A great technical achievement but yesterday it took me 25 minutes to get off a 777 at Heathrow once it reached the gate! Let's hope increased capacity planes are matched by increased capacity and efficiency through the rest of the chain.
Andy D, Oxford UK
It will make no difference. For me, I want to get from A to B faster. Airbus and Boeing should be working on a plane that will fly from Miami to London in 3-4 hours, not making the same type of airplanes bigger. Imagine the boarding time for this beast.
Duncan, Richmond, USA
I work as cabin crew on 747s. They seem quite big enough to myself and my colleagues. The thought of having to work on an A380 fills me with dread.
Pete Jones, Hove, UK
This plane is more fuel efficient than the 747 and already has pre-orders that will almost cover the cost of development. Environmentally and financially it already looks like a success. When it comes down to it, the average person will fly the cheapest option possible and this looks like it.
People who think that the A380 is a fuel hungry monster do not know or remember that we owe today's vacation opportunities to the development of the wide-body jets. I hope that the A380 will bring costs down and open up different parts of the world to us. Can't wait to get on it.
Serdar Tufekci, Boston, USA
So many carping negative comments. If our history had not been filled with visionaries able to see beyond such small minds, then we would now be a Third World country struggling from famine to famine. How much poorer would the world be if Orville and Wilbur Wright had been so negative?
I'm not sure the A380 will revolutionize air travel. I suspect we'll still travel in cramped conditions for the lowest possible price. But the A380 certainly puts the European Aerospace Industry back on the world map.
Scott Pett, Yateley, England
I feel very positive about A380. Bigger planes, less pollution, better service (I hope), more people travelling for business or pleasure. What's wrong with all that?
Mo, Bristol, UK
In general I think it is a good thing. I disagree with some views where tax will make this a non-viable solution. Would you rather have five low cost airlines flying five full planes to the same destination or one carrying all? The disadvantage I see is airport space. With security now at boiling point in the UK and all over the world, this will make airports totally unbearable for the passenger, let alone the management. I foresee four to six hour check-in times before your flight leaves.

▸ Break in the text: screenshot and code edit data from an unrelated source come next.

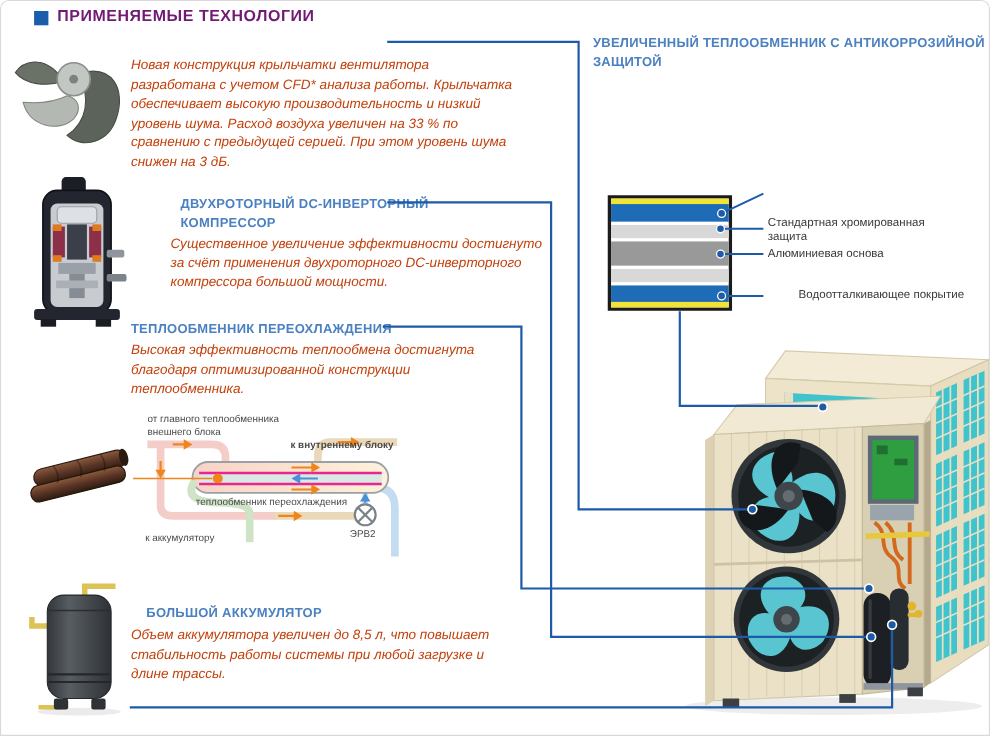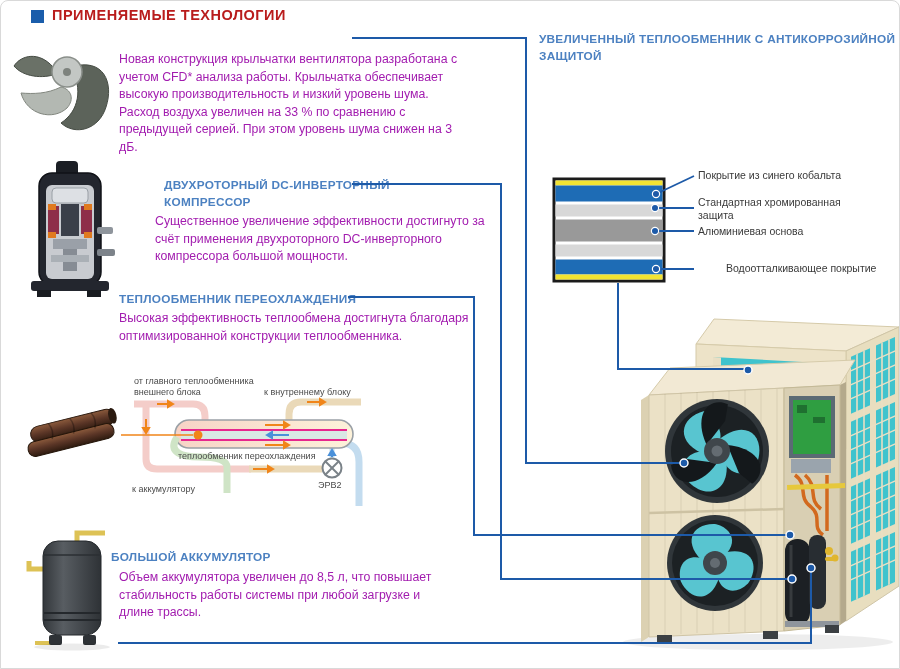--- a/index.html
+++ b/index.html
@@ -3,23 +3,23 @@
 <meta charset="utf-8">
 <style>
   html,body{margin:0;padding:0;background:#fff;}
   #page{
     position:relative;width:900px;height:669px;background:#ffffff;
     border:1px solid #d9d9d9;border-radius:8px 8px 0 0;overflow:hidden;
     font-family:"Liberation Sans",sans-serif;box-sizing:border-box;
   }
   .abs{position:absolute;}
   .hdr-square{width:13px;height:13px;background:#1a5dab;}
-  .hdr-title{font-size:14.5px;font-weight:bold;color:#b91c1c;letter-spacing:.5px;}
+  .hdr-title{font-size:14.5px;font-weight:bold;color:#701a75;letter-spacing:.5px;}
   .sec-title{font-size:11.8px;font-weight:bold;color:#4c81c1;letter-spacing:.25px;line-height:17px;}
-  .body-txt{font-size:12.3px;color:#a21caf;line-height:1.43;}
+  .body-txt{font-size:12.3px;color:#c2410c;line-height:1.43;font-style:italic;}
   .dlabel{font-size:9px;color:#4a4a4a;line-height:10.5px;}
   .llabel{font-size:10.5px;color:#3a3a3a;line-height:13px;}
   svg{display:block;}
   .overlay{pointer-events:none;}
 </style>
 </head>
 <body>
 
 <div id="page">
 
@@ -117,21 +117,21 @@
       <g transform="rotate(-14 55 60)">
         <rect x="10" y="46" width="86" height="16" rx="8" fill="url(#copG)" stroke="#2a1a10" stroke-width="1"></rect>
         <rect x="4" y="60" width="88" height="15" rx="7" fill="url(#copG)" stroke="#241509" stroke-width="1"></rect>
         <ellipse cx="94" cy="54" rx="4" ry="8" fill="#2a1a10"></ellipse>
         <path d="M30 46 q4 8 0 16 M52 46 q4 8 0 16 M74 46 q4 8 0 16" stroke="rgba(0,0,0,.3)" stroke-width="1.5" fill="none"></path>
       </g>
     </svg>
   </div>
 
   <div class="abs dlabel" style="left:133px;top:375px;width:160px;">от главного теплообменника внешнего блока</div>
-  <div class="abs dlabel" style="left:263px;top:386px;">к внутреннему блоку</div>
+  <div class="abs dlabel" style="left:263px;top:398px;font-weight:bold;">к внутреннему блоку</div>
   <div class="abs dlabel" style="left:177px;top:450px;">теплообменник переохлаждения</div>
   <div class="abs dlabel" style="left:131px;top:483px;">к аккумулятору</div>
   <div class="abs dlabel" style="left:317px;top:479px;">ЭРВ2</div>
 
   <div class="abs" style="left:24px;top:528px;">
     <svg width="98" height="122" viewBox="0 0 98 122">
       <defs>
         <linearGradient id="tkG" x1="0" y1="0" x2="1" y2="0">
           <stop offset="0" stop-color="#33373b"></stop>
             <stop offset=".35" stop-color="#585d62"></stop>
@@ -144,21 +144,21 @@
       <line x1="19" y1="26" x2="75" y2="26" stroke="#2b2f33" stroke-width="1.5"></line>
       <line x1="19" y1="84" x2="75" y2="84" stroke="#24282c" stroke-width="2"></line>
       <line x1="19" y1="91" x2="75" y2="91" stroke="#24282c" stroke-width="2"></line>
       <path d="M30 106 v8 H10" fill="none" stroke="#ddc255" stroke-width="4"></path>
       <rect x="24" y="106" width="13" height="10" rx="2" fill="#2e3236"></rect>
       <rect x="58" y="106" width="13" height="10" rx="2" fill="#2e3236"></rect>
       <ellipse cx="47" cy="118" rx="38" ry="3.5" fill="rgba(0,0,0,.08)"></ellipse>
     </svg>
   </div>
 
-  <div class="abs sec-title" style="left:110px;top:548px;width:300px;">БОЛЬШОЙ АККУМУЛЯТОР</div>
+  <div class="abs sec-title" style="left:132px;top:548px;width:300px;">БОЛЬШОЙ АККУМУЛЯТОР</div>
   <div class="abs body-txt" style="left:118px;top:568px;width:338px;">Объем аккумулятора увеличен до 8,5 л, что повышает стабильность работы системы при любой загрузке и длине трассы.</div>
 
   <div class="abs sec-title" style="left:538px;top:30px;width:364px;">УВЕЛИЧЕННЫЙ ТЕПЛООБМЕННИК С АНТИКОРРОЗИЙНОЙ ЗАЩИТОЙ</div>
 
   <div class="abs" style="left:545px;top:165px;">
     <svg width="160" height="122" viewBox="0 0 160 122">
       <rect x="8" y="13" width="110" height="102" fill="#ffffff" stroke="#1b1b1b" stroke-width="3"></rect>
       <rect x="9.5" y="14.5" width="107" height="5" fill="#f2e433"></rect>
       <rect x="9.5" y="19.5" width="107" height="16" fill="#1e6cb5"></rect>
       <rect x="9.5" y="38.5" width="107" height="12" fill="#d8d8d8"></rect>
@@ -170,21 +170,20 @@
       <path d="M109 42 H148" stroke="#1d5aa8" stroke-width="1.8"></path>
       <path d="M109 65 H148" stroke="#1d5aa8" stroke-width="1.8"></path>
       <path d="M110 103 H148" stroke="#1d5aa8" stroke-width="1.8"></path>
       <circle cx="110" cy="28" r="3.6" fill="#1d5aa8" stroke="#fff" stroke-width="1.2"></circle>
       <circle cx="109" cy="42" r="3.6" fill="#1d5aa8" stroke="#fff" stroke-width="1.2"></circle>
       <circle cx="109" cy="65" r="3.6" fill="#1d5aa8" stroke="#fff" stroke-width="1.2"></circle>
       <circle cx="110" cy="103" r="3.6" fill="#1d5aa8" stroke="#fff" stroke-width="1.2"></circle>
     </svg>
   </div>
 
-  <div class="abs llabel" style="left:697px;top:168px;width:190px;">Покрытие из синего кобальта</div>
   <div class="abs llabel" style="left:697px;top:195px;width:170px;">Стандартная хромированная защита</div>
   <div class="abs llabel" style="left:697px;top:224px;width:190px;">Алюминиевая основа</div>
   <div class="abs llabel" style="left:697px;top:261px;width:190px;margin-left:28px;">Водоотталкивающее покрытие</div>
 
   <div class="abs" style="left:612px;top:298px;">
     <svg width="288" height="354" viewBox="0 0 288 354">
       <ellipse cx="145" cy="343" rx="135" ry="8" fill="rgba(0,0,0,.07)"></ellipse>
 
       <polygon points="83,45 101,20 286,28 233,52" fill="#f3ebd6" stroke="#d5caa9" stroke-width="1"></polygon>
       <polygon points="233,52 286,28 286,287 233,322" fill="#e8debf" stroke="#cfc5a7" stroke-width="1"></polygon>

This is a fantastic example of European engineering. It has lower fuel burn, longer range, less noise and lower emissions than the current model 747. Over its production lifetime, it should bring $300,000,000 to Europe that would have otherwise gone to the US.

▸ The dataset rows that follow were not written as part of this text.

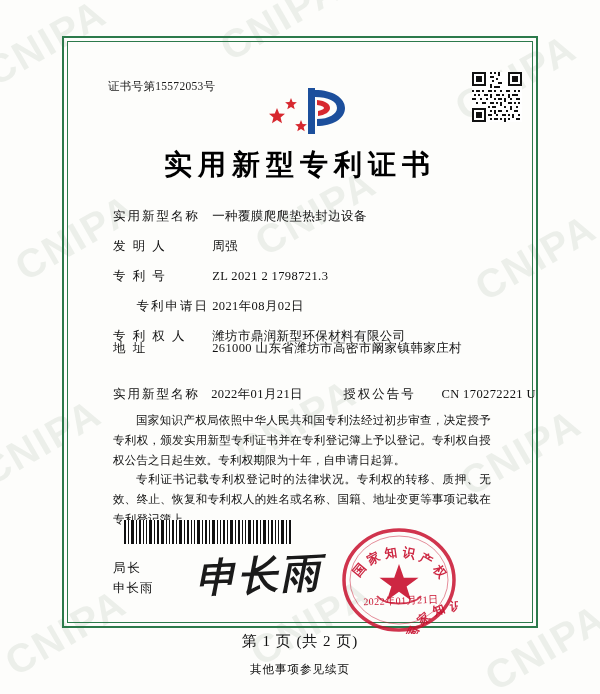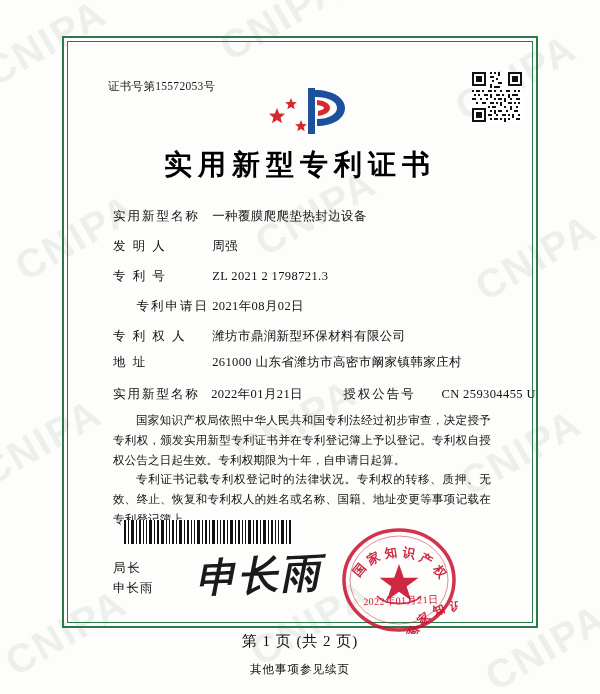--- a/index.html
+++ b/index.html
@@ -119,21 +119,21 @@
     display: inline-block;
     width: 96px;
     letter-spacing: 2px;
   }
   .field .val { letter-spacing: 0.4px; }
   .f1 { top: 208px; }
   .f2 { top: 238px; }
   .f3 { top: 268px; }
   .f4 { top: 298px; text-align: right; }
   .f5 { top: 328px; }
-  .f6 { top: 354px; }
+  .f6 { top: 340px; }
   .f7 { top: 386px; }
   .f7 .lbl2 {
     display: inline-block;
     width: 95px;
     letter-spacing: 2px;
   }
   .f7 .gap { display: inline-block; width: 34px; }
 
   
   .para {
@@ -378,21 +378,21 @@
   </div>
   <div class="field f6">
     <span class="lbl">地 址</span>
     <span class="val">261000 山东省潍坊市高密市阚家镇韩家庄村</span>
   </div>
   <div class="field f7">
     <span class="lbl2">实用新型名称</span>
     <span class="val">2022年01月21日</span>
     <span class="gap"></span>
     <span class="lbl2">授权公告号</span>
-    <span class="val">CN 259304455 U</span>
+    <span class="val">CN 170272221 U</span>
   </div>
 
   <div class="para p1">国家知识产权局依照中华人民共和国专利法经过初步审查，决定授予专利权，颁发实用新型专利证书并在专利登记簿上予以登记。专利权自授权公告之日起生效。专利权期限为十年，自申请日起算。</div>
   <div class="para p2">专利证书记载专利权登记时的法律状况。专利权的转移、质押、无效、终止、恢复和专利权人的姓名或名称、国籍、地址变更等事项记载在专利登记簿上。</div>
 
   <div id="barcode">
     <svg width="168" height="24" shape-rendering="crispEdges">
       <rect width="168" height="24" fill="#ffffff"></rect>
       <g fill="#111111">
         <rect x="0" y="0" width="2" height="24"></rect>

Andy Eastham, Swindon, England
Why are so many people negative about such an amazing engineering achievement? Just because it can hold 800 doesn't mean it has to, however if 800 people are flying somewhere, surely it is better, more efficient, more environmentally friendly etc to do it on one plane not two. I don't see the difference between two queues of 400 versus one of 800. It obviously isn't the answer to everything but has a part to play, and should be celebrated as a fine European achievement!
Peter, Sheffield, UK
Terrific. I think it's the better way to go, at least for long distance. If the fuel consumption really is less than for the 747 then obviously it has less of an impact on the environment. I think everybody agrees that it's better to have five people in one larger car than in five smaller cars, each going to the same place. And a little bit longer of a waiting time, so be it.

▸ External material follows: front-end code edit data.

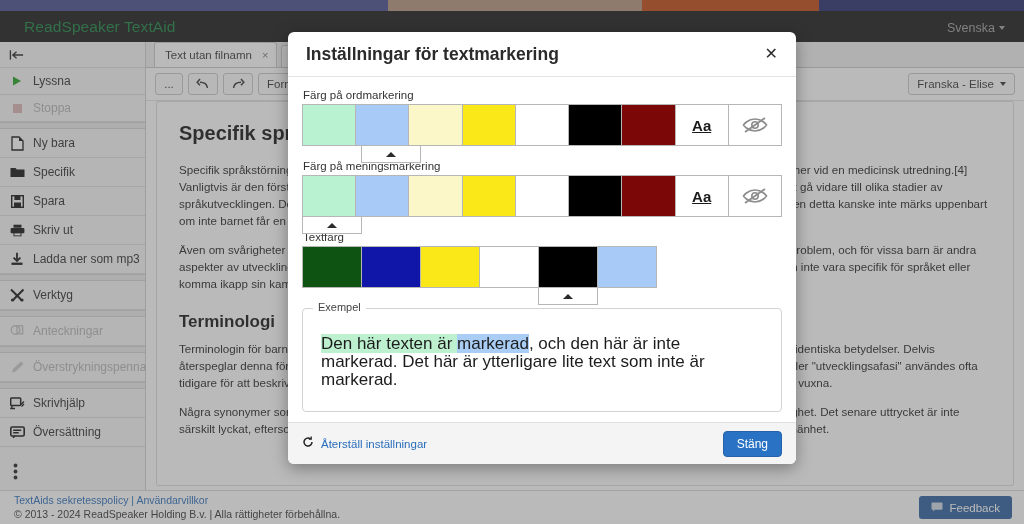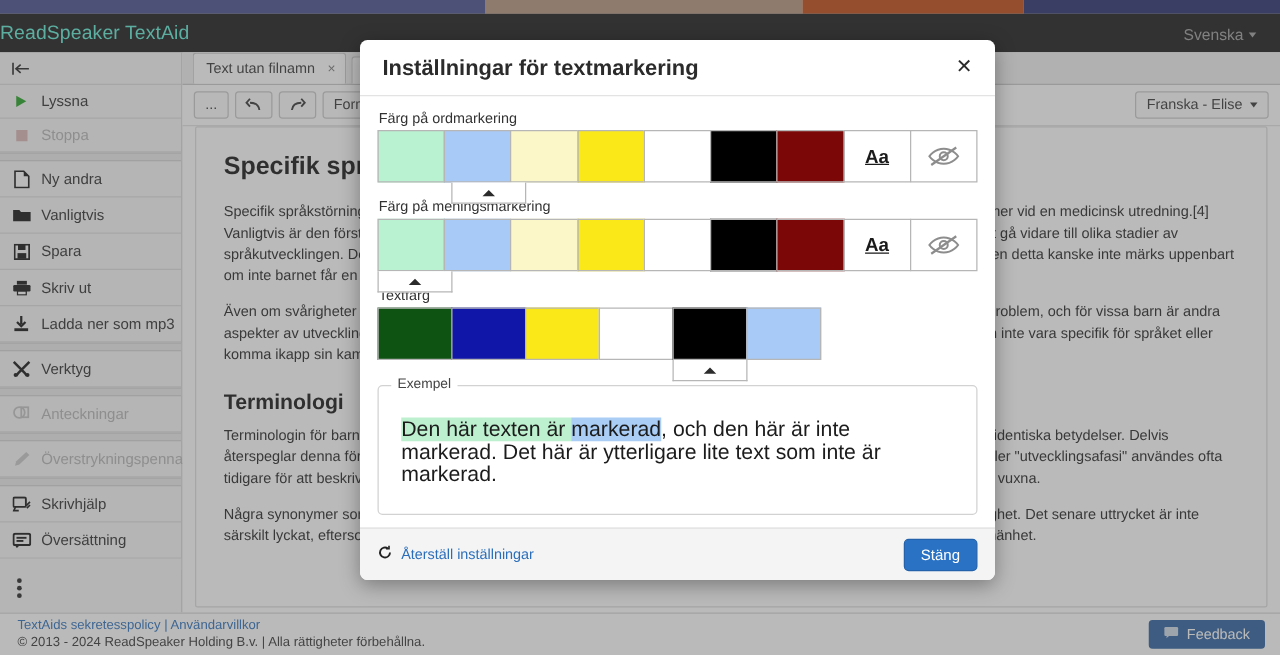--- a/index.html
+++ b/index.html
@@ -27,21 +27,21 @@
   .topstrip { position:absolute; top:0; left:0; width:1024px; height:11px; display:flex; }
   .topstrip span { display:block; height:11px; }
 
   
   .navbar {
     position: absolute; top: 11px; left: 0; width: 1024px; height: 31px;
     background: #151515; color: #b9b9b9;
     display: flex; align-items: center;
   }
   .brand {
-    margin-left: 0; font-size: 15.5px; color: #5eead4; letter-spacing: .1px;
+    margin-left: 24px; font-size: 15.5px; color: #15803d; letter-spacing: .1px;
   }
   .nav-right { margin-left: auto; display:flex; gap: 22px; margin-right: 18px; flex-direction: column; }
   .nav-item { font-size: 12.5px; color: #9e9e9e; display:flex; align-items:center; gap:4px; }
   .caret-d {
     display:inline-block; width:0;height:0;
     border-left:3.5px solid transparent;border-right:3.5px solid transparent;
     border-top:4px solid #9e9e9e;
   }
   .bell { font-size: 12px; color: #8e8e8e; }
 
@@ -250,30 +250,30 @@
 
       <div class="sb-gap"></div>
 
       <div class="sb-row tall">
         <span class="sb-icon">
           <svg width="13" height="15" viewBox="0 0 13 15">
               <path d="M1 1h7l4 4v9H1z" fill="#fff" stroke="#111" stroke-width="1.3"></path>
               <path d="M8 1v4h4" fill="#111"></path>
             </svg>
         </span>
-        <span>Ny andra</span>
+        <span>Ny bara</span>
       </div>
 
       <div class="sb-row tall">
         <span class="sb-icon">
           <svg width="15" height="12" viewBox="0 0 15 12">
               <path d="M.5 2h5l1.3 1.6H14.5V11H.5z" fill="#111"></path>
             </svg>
         </span>
-        <span>Vanligtvis</span>
+        <span>Specifik</span>
       </div>
 
       <div class="sb-row tall">
         <span class="sb-icon">
           <svg width="13" height="13" viewBox="0 0 13 13">
               <rect x=".7" y=".7" width="11.6" height="11.6" fill="none" stroke="#111" stroke-width="1.4"></rect>
               <rect x="3.4" y="1" width="6" height="4" fill="#111"></rect>
               <rect x="3" y="7.5" width="7" height="4.5" fill="#111"></rect>
             </svg>
         </span>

I disagree with the comments that people will choose to travel from their local airports and not need a plane such as this. As a regular traveller fro Manchester, I know that unfortunately, the big airlines are structuring themselves to operate form hubs such as Heathrow, Paris, Amsterdam and Frankfurt. If the airlines have already lost the will to operate "point to point", an aircraft such as this must be a winner
David, Manchester England
It will only impact air travel if it's allowed to be used in the US! I remember a similar Anglo-French consortium building a "unique" airliner only to be a commercial flop because it was not permitted in US air space for a number of years. Somehow I don't think Airbus has the same lobbying power as the US manufacturers.
Richard Crossley, Athlone, Ireland
Some years ago I had a fleeting involvement in the fuel system for this aircraft, and I know a lot of people still working in this area. The aircraft uses less fuel than a 747, is quieter, and even in the most likely 540-seat configuration emits less pollution per passenger-mile. The 747 is 40-odd years old, so it is about time there was a replacement. Well done Airbus.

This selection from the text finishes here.